Guyanese President Irfaan Ali has claimed a second five-year term in office, even as official final results from Monday’s general election are yet to be published.
Ali’s People’s Progressive Party (PPP) secured at least 242,000 votes in the poll, claiming majorities in eight of the 10 districts in the South American country, according to Reuters news agency.
We Invest in Nationhood (WIN), a new political party founded just three months ago, came in second with around 109,000 votes.
Ali, 45, campaigned on a pledge to use the country’s vast oil reserves, discovered in 2019, to improve infrastructure and reduce poverty, while navigating territorial tensions with neighbour Venezuela.
It is not yet clear how many seats each party will have in the 65-member parliament, but the current vice-president, Bharrat Jagdeo, told local media that the PPP would have a “bigger majority” than at the last election in 2020.

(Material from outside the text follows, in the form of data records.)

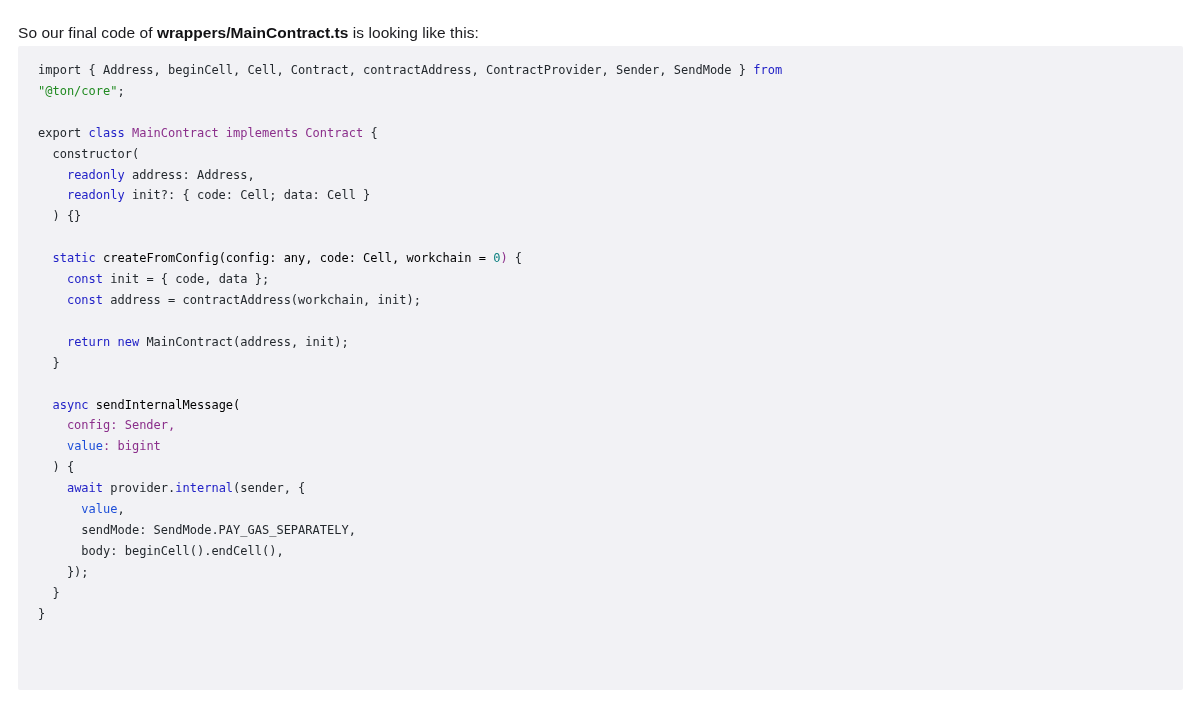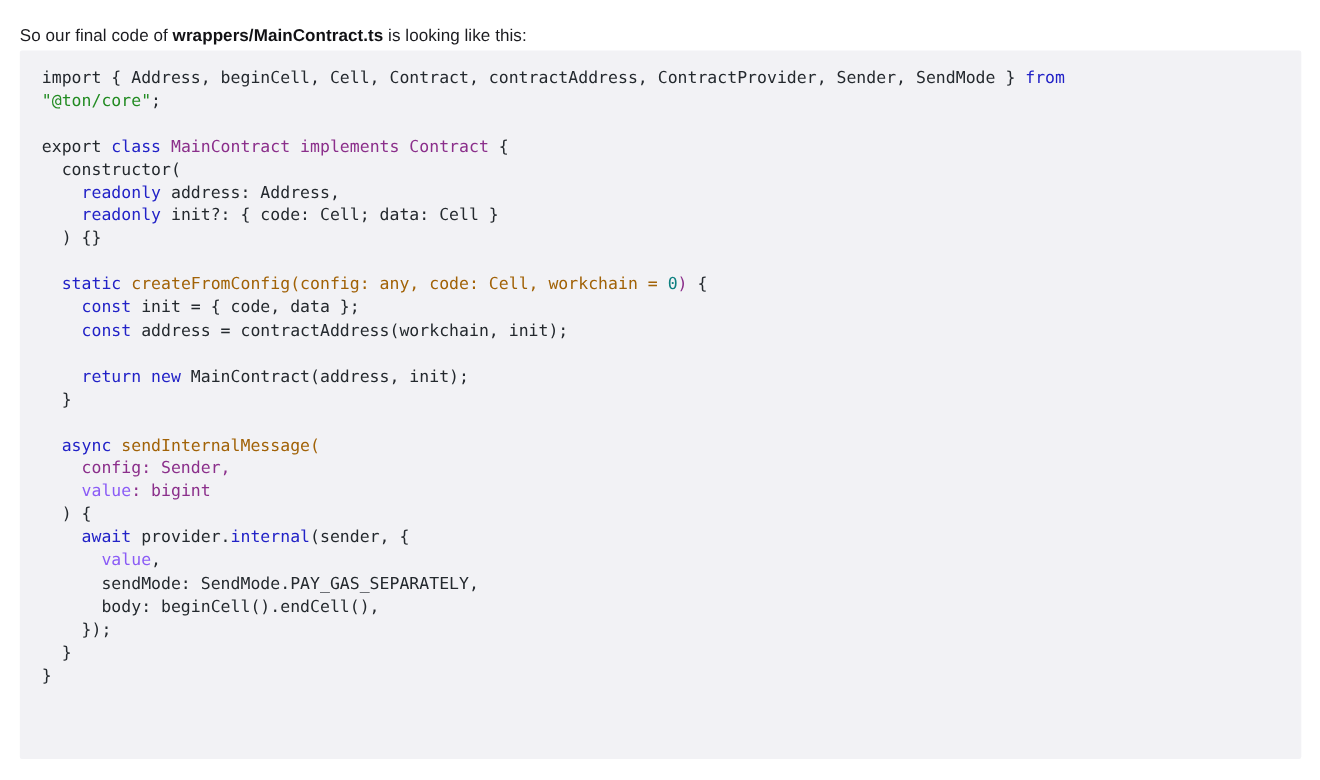"import { Address, beginCell, Cell," pre.code { font-size: 15px -> 12px }
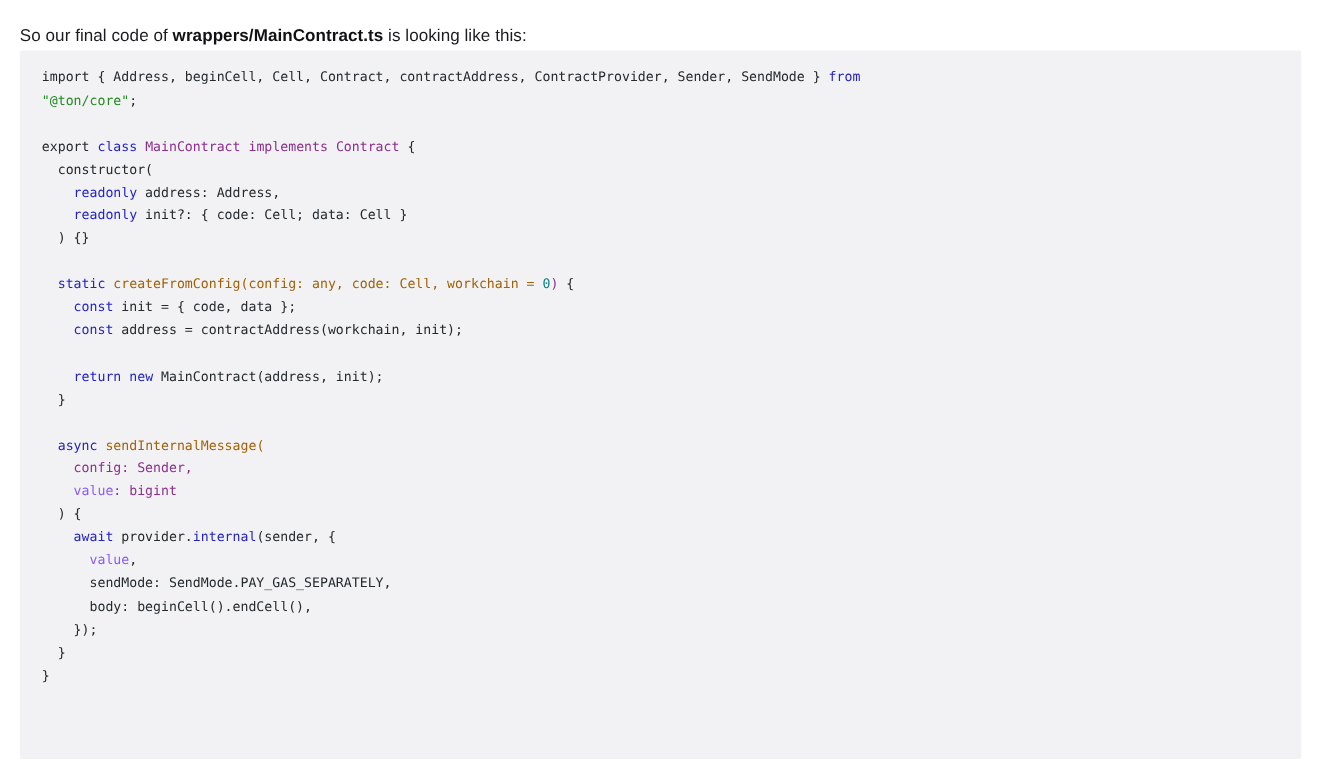"createFromConfig(config: any, code:" .tok-fn { color: #a16207 -> #000000 }
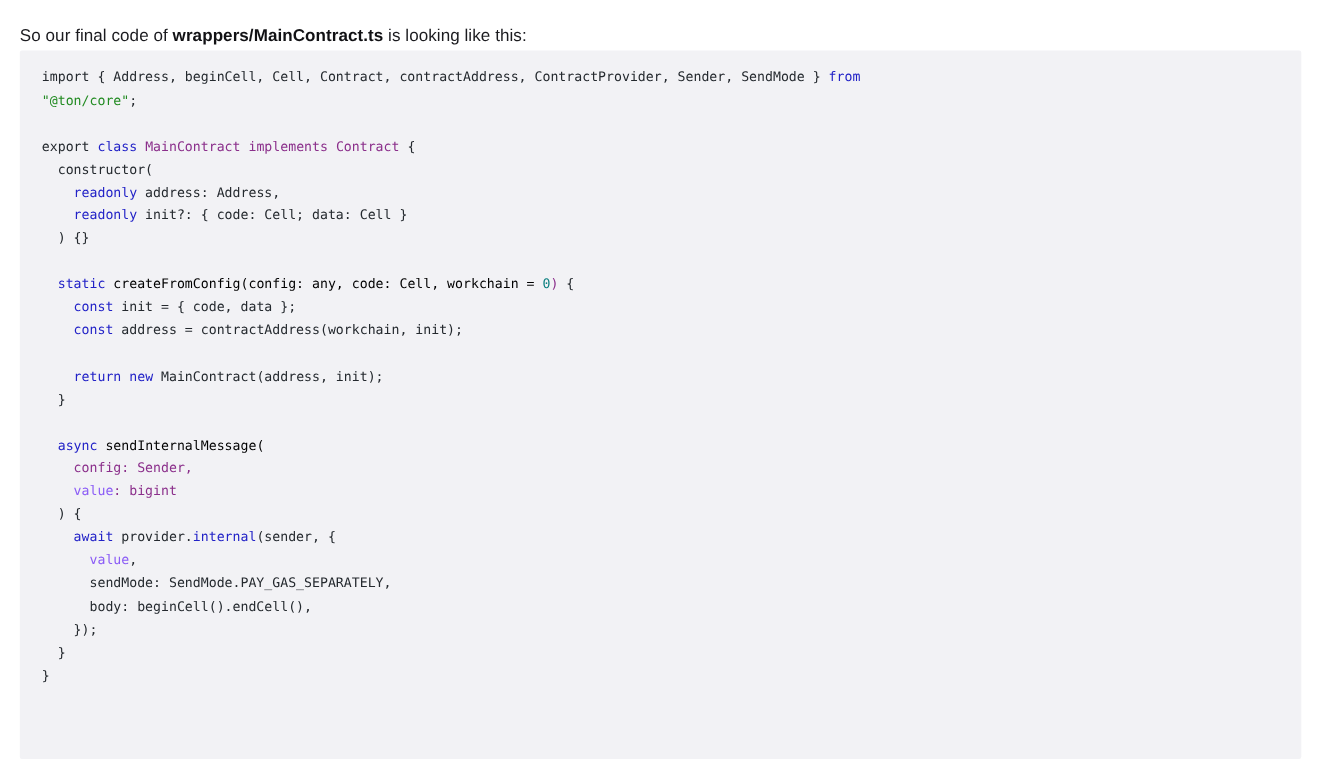"value" .tok-var { color: #8b5cf6 -> #1d4ed8 }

Despite a lower turnout than at the last election, the PPP appeared to have increased its vote share – while the long-term opposition A Partnership for National Unity trailed in third.
Much of this election centred on how parties would manage revenues from massive oil reserves discovered by the oil giant ExxonMobil in 2019.
Since 2019, the company says it has found billions of barrels’ worth of oil in Guyanese waters and territory – causing the state budget to quadruple.
With a population of around 800,000, Guyana now has one of the highest levels of proven crude oil reserves per capita in the world – and is one of the region’s fastest-growing economies.
But opposition parties say there is unfair distribution of oil earnings to groups connected to the PPP, accusations the ruling party denies.
Businessman Azruddin Mohamed, leader of the WIN party, alleged voting irregularities in Monday’s election, even as he celebrated the party having “shaken the pillars of Guyana’s political establishment”.
Observers from the Organization of American States were deployed to Guyana for the election and have not yet reported any instances of electoral fraud.
The election came the day after Guyanese police said that a boat carrying election officials and ballot boxes was “shot at from the Venezuelan shore” – in the contested Essequibo region.
Venezuela denied being behind the incident – which came as the two countries are locked in a dispute over competing claims to the oil-rich region.